- EXERCISE GOAL -
The reply should contain only the lines from the start of the records through the line with "[110,213,178,223] Webserver ->", reproduced verbatim and without pictures.
*** Opening DATASET EXCERPTS ***
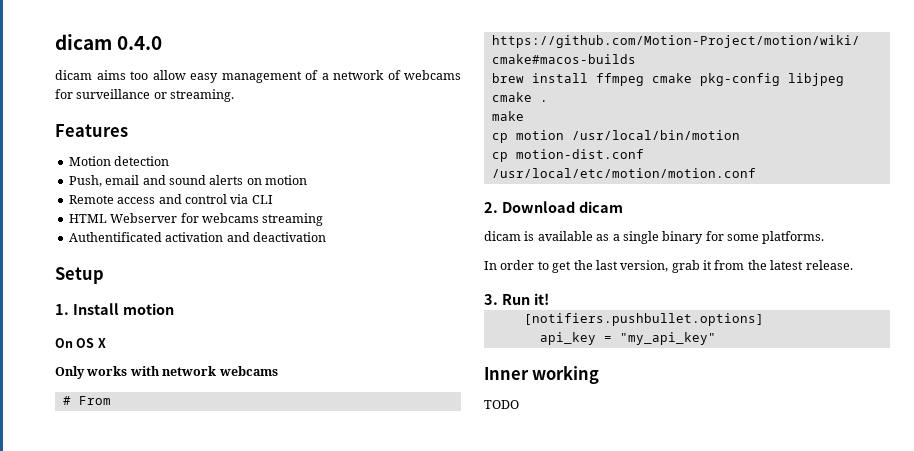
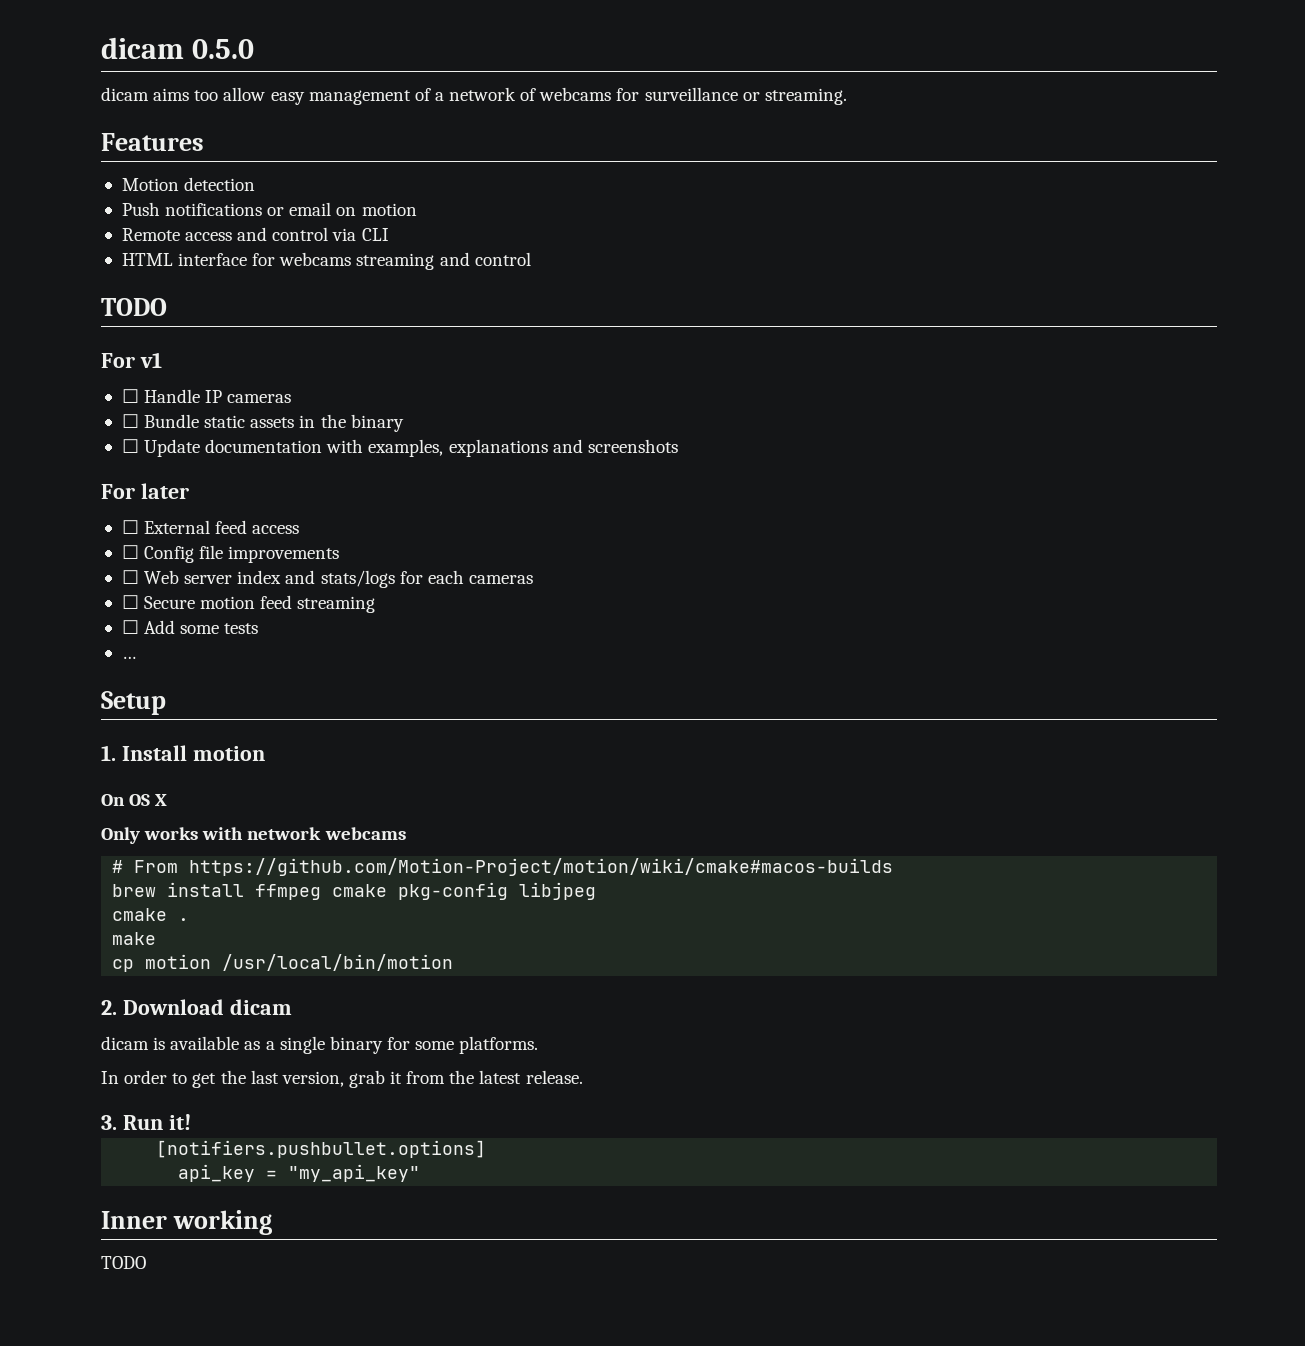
[55,34,163,50] dicam 0.4.0 -> [101,37,254,59] dicam 0.5.0
[68,175,244,187] Push, email and sound alerts -> [121,202,332,216] Push notifications or email
[110,213,178,223] Webserver -> [178,253,248,266] interface
[68,232,326,242] // Authentificated activation and deactivation -> [439,252,531,266] [101,298,167,316] [101,352,162,368] [121,389,292,403] [121,414,404,432] [121,439,678,457] [101,483,189,499] [121,520,300,534] [121,545,340,563] [121,570,533,588] [121,595,376,613] [121,620,259,634] [121,656,136,659] and control // TODO // For v1 // ☐ Handle IP cameras // ☐ Bundle static assets in the binary // ☐ Update documentation with examples, explanations and screenshots // For later // ☐ External feed access // ☐ Config file improvements // ☐ Web server index and stats/logs for each cameras // ☐ Secure motion feed streaming // ☐ Add some tests // …
[491,149,644,162] [491,168,756,178] // cp motion-dist.conf /usr/local/etc/motion/motion.conf -> (454, 962) none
*** Closing DATASET EXCERPTS ***
- SOLUTION TO THIS PROBLEM -
[55,34,163,50] dicam 0.4.0 -> [101,37,254,59] dicam 0.5.0
[68,175,244,187] Push, email and sound alerts -> [121,202,332,216] Push notifications or email
[110,213,178,223] Webserver -> [178,253,248,266] interface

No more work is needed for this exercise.